Matthew's Jesus doesn't directly "multiply" the bread and fish. He simply takes the five loaves and the two fish, looks up to heaven, says a blessing, breaks the loaves, and gives them back to His disciples to distribute to the crowds. The evangelist then mentions, "They all ate and were satisfied."

Scripture scholars agree that just as Isaiah wasn't always talking about regular bread in chapter 55, neither is Matthew talking about regular bread in chapter 14. Like his three evangelistic cohorts, Matthew wants this bread miracle to be a reflection on what happens in the community's celebration of the Eucharist.

Only when each person generously shares with others what he or she has brought to the Lord's Supper will the whole community leave the celebration satisfied.

Accustomed to the limited Eucharistic participation we often experience, it's difficult to imagine the first-century communities' "wide-open" celebrations.

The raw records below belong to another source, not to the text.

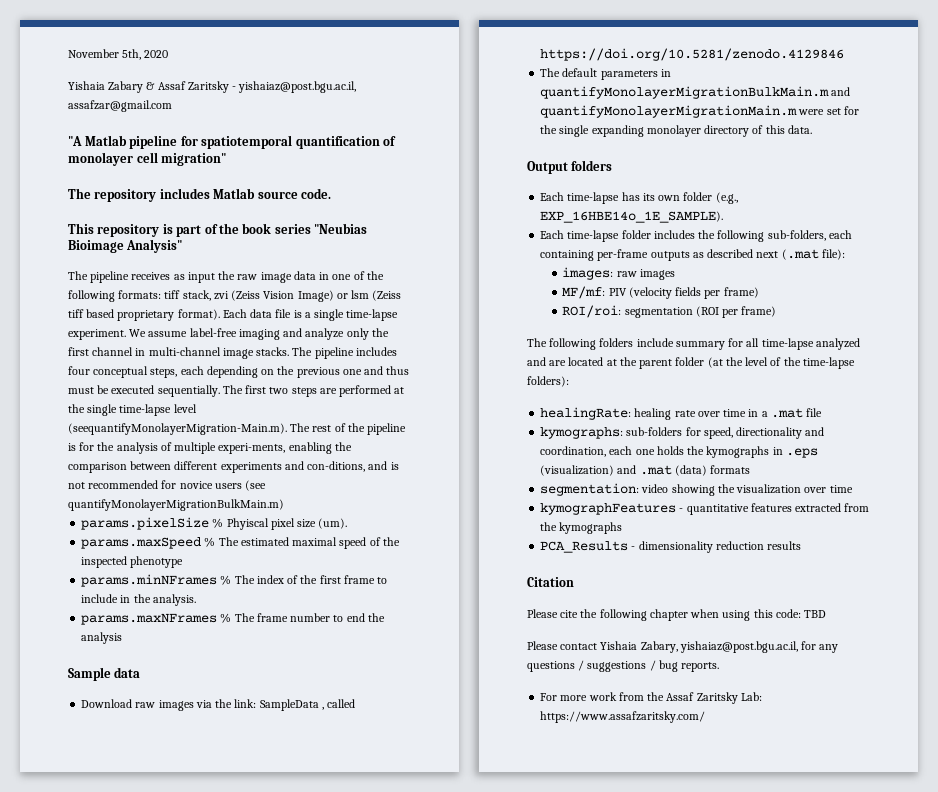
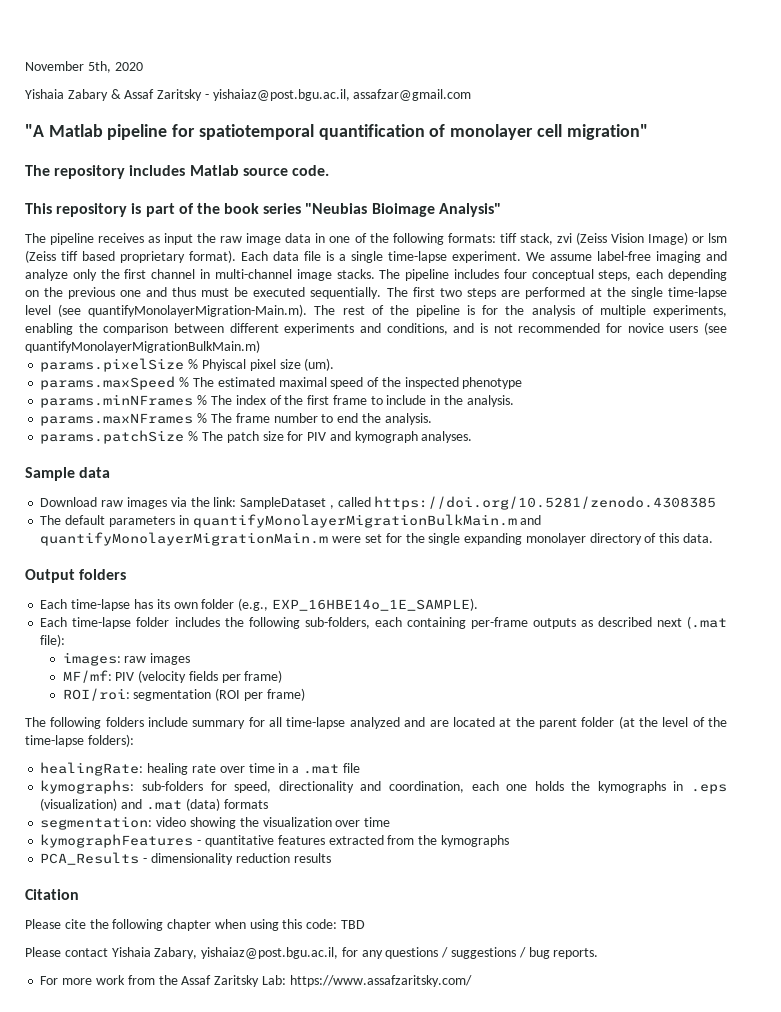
- The first two steps are performed at the single time-lapse level (seequantifyMonolayerMigration-Main.m). The rest of the pipeline is for the analysis of multiple experi-ments, enabling the comparison between different experiments and con-ditions, and is not recommended for novice users (see quantifyMonolayerMigrationBulkMain.m)
+ The first two steps are performed at the single time-lapse level (see quantifyMonolayerMigration-Main.m). The rest of the pipeline is for the analysis of multiple experiments, enabling the comparison between different experiments and conditions, and is not recommended for novice users (see quantifyMonolayerMigrationBulkMain.m)
- params.maxNFrames % The frame number to end the analysis
+ params.maxNFrames % The frame number to end the analysis.
+ params.patchSize % The patch size for PIV and kymograph analyses.
- Download raw images via the link: SampleData , called https://doi.org/10.5281/zenodo.4129846
+ Download raw images via the link: SampleDataset , called https://doi.org/10.5281/zenodo.4308385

Remember what Paul tells his readers in I Corinthians 14:26? "When you assemble, one has a psalm, another an instruction, a revelation, a tongue, or an interpretation. Everything should be done for building up."

I frequently remind my parishioners that if someone leaves our Eucharistic celebrations hungry, it can only be because one or all of us haven't sufficiently shared the life that the risen Jesus has instilled in our hearts.

No matter how little we think we have, once blessed by Jesus, it becomes more than enough to meet the needs of the whole community.